Task directions
Go over the entries and report the lines where the word "start" occurs.

Data for this exercise
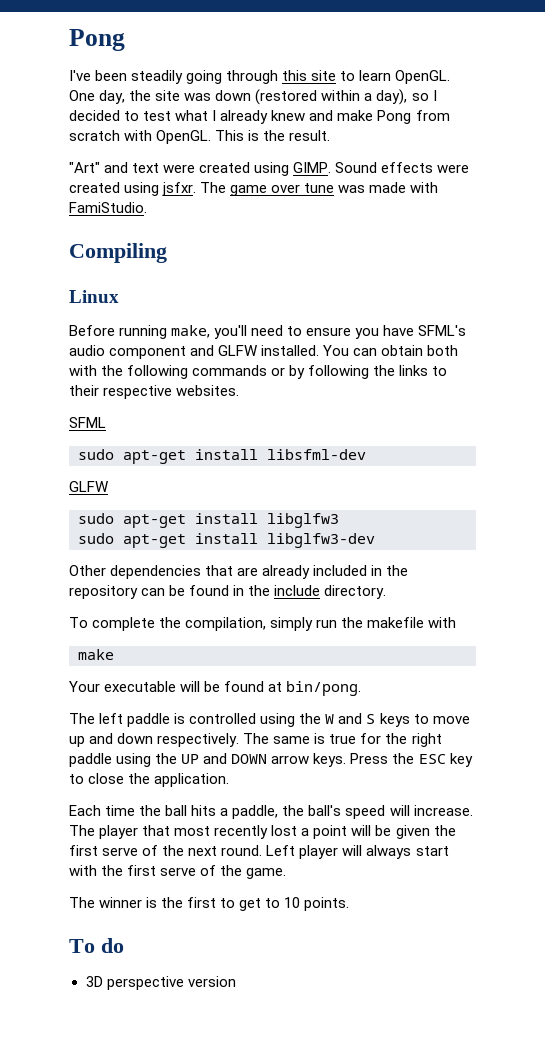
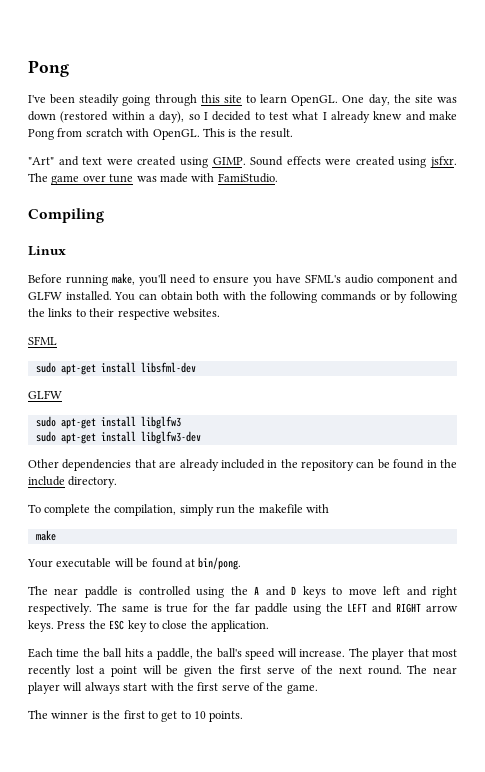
- The left paddle is controlled using the W and S keys to move up and down respectively.
+ The near paddle is controlled using the A and D keys to move left and right respectively.
- The same is true for the right paddle using the UP and DOWN arrow keys.
+ The same is true for the far paddle using the LEFT and RIGHT arrow keys.
- Left player will always start with the first serve of the game.
+ The near player will always start with the first serve of the game.
- To do
- 3D perspective version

Solution to this task
- Left player will always start with the first serve of the game.
+ The near player will always start with the first serve of the game.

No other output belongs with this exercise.